If you think that’s bad, you should see the numbers when Generation Lab broke down its sample by gender — male, female, and “nonbinary or other,” in a weighted sample of just 40 out of 1,289 respondents. On the Sweeney issue, there is a traditional gender gap, but it pales in comparison to the no-gender gap.
In this group, 58 percent felt negatively toward the ad. Precisely no one felt “excited” or “inspired” by it. Sixty-five percent were made “uncomfortable” by it. Zero percent said it was “authentic” and “relatable,” and no one disagreed with the notion that the spot was too erotic. All non-binary respondents found it out of touch to one degree or another, and no one said the spot made them more likely to buy AE jeans.

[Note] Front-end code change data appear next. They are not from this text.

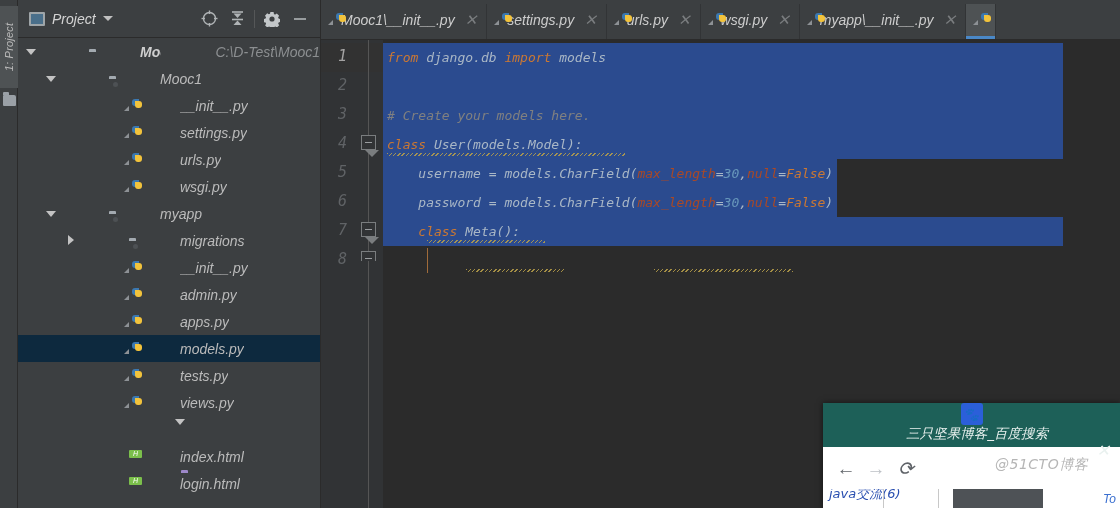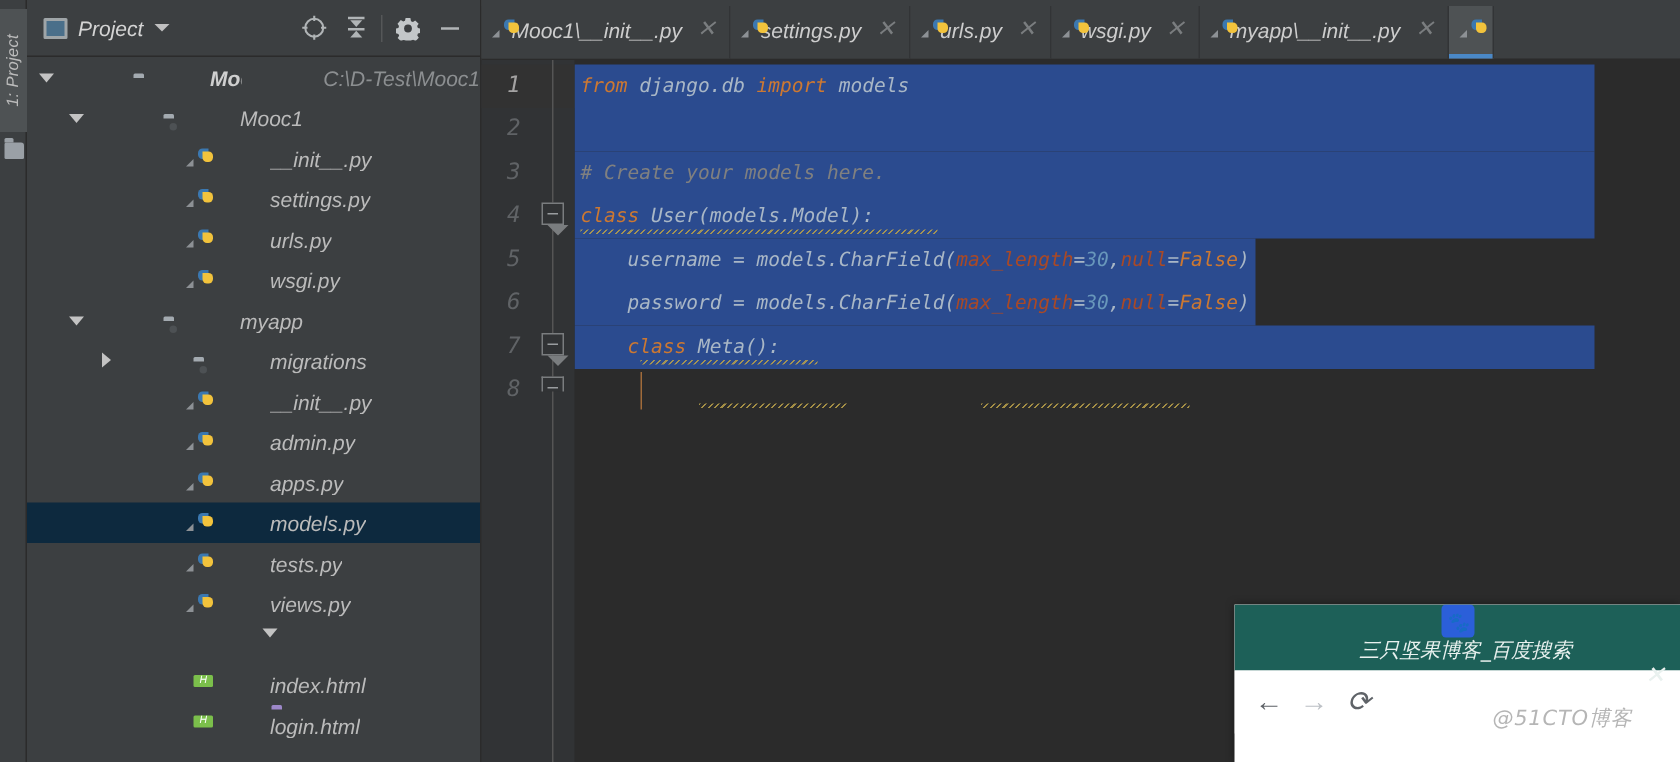--- a/index.html
+++ b/index.html
@@ -225,21 +225,21 @@
   .br-url { font-size: 14px; color: #202124; white-space: nowrap; font-family:"Liberation Sans",sans-serif; }
   .br-content { position: relative; height: 19px; background: #fff; overflow:hidden; }
   .br-bluetext {
     position: absolute; left: 6px; top: -4px; font-size: 13px; color: #2a4fb0;
     font-family: "DejaVu Sans", sans-serif; white-space: nowrap;
   }
   .br-cellline { position:absolute; top:0; width:1px; height:19px; background:#c8c8c8; }
   .br-greycell { position:absolute; top:0; height:19px; background:#4e5256; }
   .br-btn { position:absolute; right:4px; top:3px; color:#3a6fd0; font-size:12px; }
   .watermark {
-    position: absolute; left: 995px; top: 470px;
+    position: absolute; left: 995px; top: 456px;
     font-size: 14px; color: rgba(120,120,120,.55); white-space: nowrap;
     font-family: "DejaVu Sans", sans-serif; letter-spacing: .5px;
   }
   .topclip {
     position:absolute; left:321px; top:0; right:0; height:4px; background:#3c3f41;
   }
 </style>
 </head>
 <body>
 
@@ -456,16 +456,23 @@
         <span class="paw">🐾</span>
       </div>
       <div class="br-title-text">三只坚果博客_百度搜索</div>
       <div class="br-close">✕</div>
     </div>
     <div class="br-toolbar">
       <div class="br-nav">←</div>
       <div class="br-nav fwd">→</div>
       <div class="br-nav">⟳</div>
     </div>
+    <div class="br-content">
+      <div class="br-bluetext">java交流(6)</div>
+      <div class="br-cellline" style="left:60px"></div>
+      <div class="br-cellline" style="left:115px"></div>
+      <div class="br-greycell" style="left:130px;width:90px"></div>
+      <div class="br-btn">To</div>
+    </div>
   </div>
 
   <div class="watermark">@51CTO博客</div>
 </div>
 
 </body></html>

So, who exactly did Generation Lab poll? Axios confesses that the pollster drew a “representative sample” from “undergraduate and graduate students nationwide.” That’s exactly what you would expect the audience would be for a highly theoretical, pseudo-intellectual thought experiment in which Americans were asked to ponder how the ad would have been any different if it had been directed by Leni Riefenstahl.
Axios insisted that the ad opened a great chasm among young people, based largely around their partisan affiliations, sparking “debates over ‘wokeness,’ beauty standards and race.” In fact, it sparked a debate among the roughly 18 million Americans who are currently matriculated, most of whom are between 18 and 24. That’s who is driving this discourse, and that’s who this summer scandal is packaged for — at least, it was until the whole enterprise backfired, and the New York Times insisted that it was only Republicans that ever cared about or participated in the conversation around the blue jeans. It’s no coincidence that this educational cohort is likely to be overrepresented in the nation’s newsrooms and media companies.
So, the next time you encounter an inflamed cultural sore spot on which national media fixates, a controversy that doubles as an opportunity to demonstrate the breadth of one’s experience in formal education, ask yourself who the audience is. Often, scandal content consumers and producers are one and the same.